Zhao, H, Mei, K, Hu, Q, Wu, Y, Xu, Y, Qinling, , Yu, P, Deng, Y, Zhu, W, Yan, Z, et al
Environmental pollution (Barking, Essex : 1987). 2024;(Pt 2):122711
Abstract
BACKGROUND Copper is an essential trace element in the human body; its relationship with cardio-cerebrovascular diseases (CCVDs) remains unclear. This study aimed to comprehensively investigate the association between circulating copper concentrations and CCVD risk and mortality. METHODS We searched the PubMed, Cochrane Library, Embase, Scopus, and Web of Knowledge databases for cohort studies reporting associations between circulating copper concentrations and cardiovascular diseases and mortality published up to August 23, 2023. Effect sizes were pooled using random-effects models. We graded the certainty of the evidence by the GRADE (Grading of Recommendations Assessment, Development, and Evaluation) framework. RESULTS Our analysis included 47,813 patients across 17 cohort studies. Elevated circulating copper levels were linked to the risk of stroke (OR = 1.52; 95% CI 1.30-1.78), coronary artery disease mortality (RR = 2.77; 95% CI 1.82-4.19), cardiovascular mortality (RR = 1.79; 95% CI 1.52-2.11), and all-cause mortality (RR = 1.56; 95% CI 1.35-1.79) but not the risk of acute myocardial infarction (RR = 2.01; 95% CI 0.63-6.47).

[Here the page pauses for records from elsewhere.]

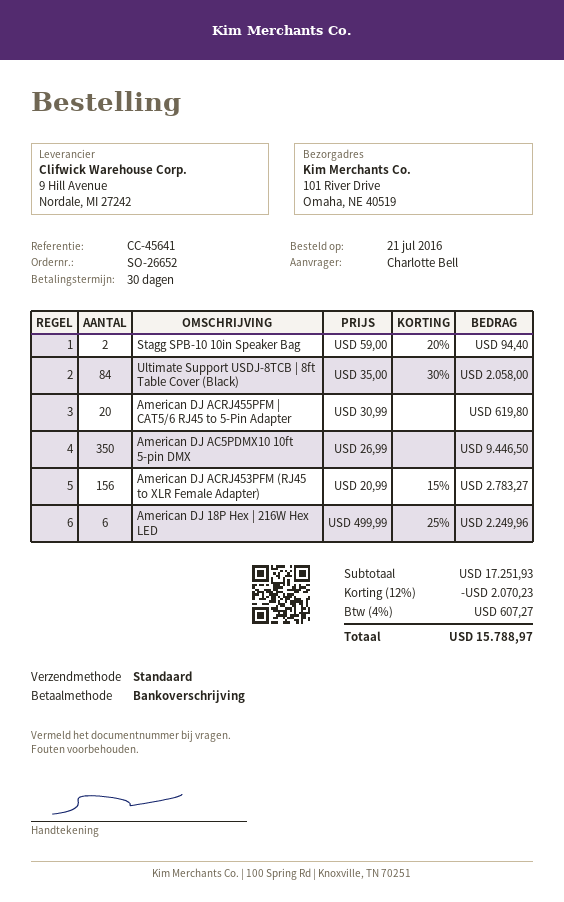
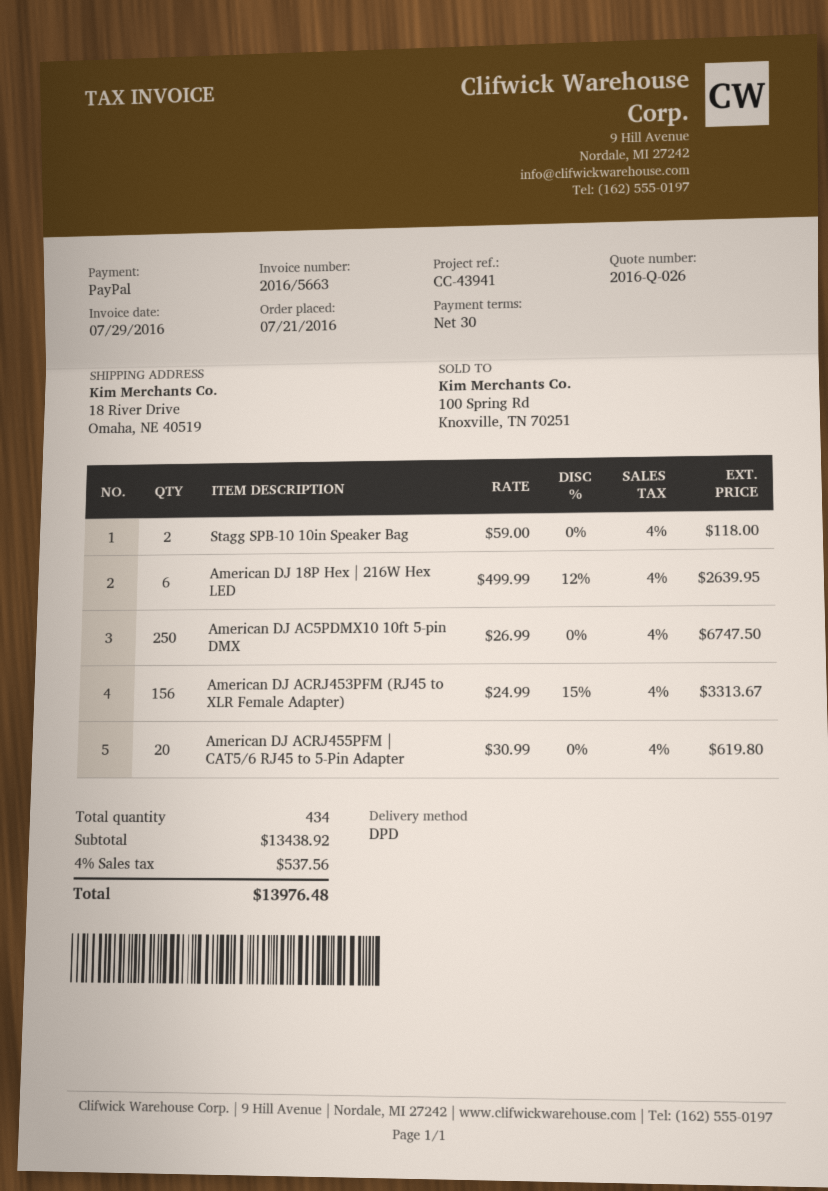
reference: CC-45641 -> CC-43941
payment method: bank transfer -> PayPal
shipping method: standard -> DPD
ship to: 101 River Drive, Omaha, NE 40519 -> 18 River Drive, Omaha, NE 40519
Stagg SPB-10 10in Speaker Bag: 2 x 59.00 - 20% = 94.40 -> 2 x 59.00 = 118.00
Ultimate Support USDJ-8TCB | 8ft Table Cover (Black): 84 x 35.00 - 30% = 2058.00 -> none
American DJ AC5PDMX10 10ft 5-pin DMX: 350 x 26.99 = 9446.50 -> 250 x 26.99 = 6747.50
American DJ ACRJ453PFM (RJ45 to XLR Female Adapter): 156 x 20.99 - 15% = 2783.27 -> 156 x 24.99 - 15% = 3313.67
American DJ 18P Hex | 216W Hex LED: 6 x 499.99 - 25% = 2249.96 -> 6 x 499.99 - 12% = 2639.95
subtotal: 17251.93 -> 13438.92
discount: 12% = 2070.23 -> none
tax: 4% = 607.27 -> 4% = 537.56
total: 15788.97 -> 13976.48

Continuous analysis (per 20 μg/dl increase) showed consistent results regarding the association between copper levels and stroke incidence (OR = 1.23; 95% CI 1.14-1.33), cardiovascular mortality (HR = 1.28; 95% CI 1.07-1.53) and all-cause mortality (HR = 1.22; 95% CI 1.04-1.44). Except for the low certainty of evidence of acute myocardial infarction incidence, all outcomes had moderate certainty of evidence. CONCLUSION Excessive circulating copper levels are associated with stroke, coronary artery disease mortality, cardiovascular mortality, and all-cause mortality with moderate certainty.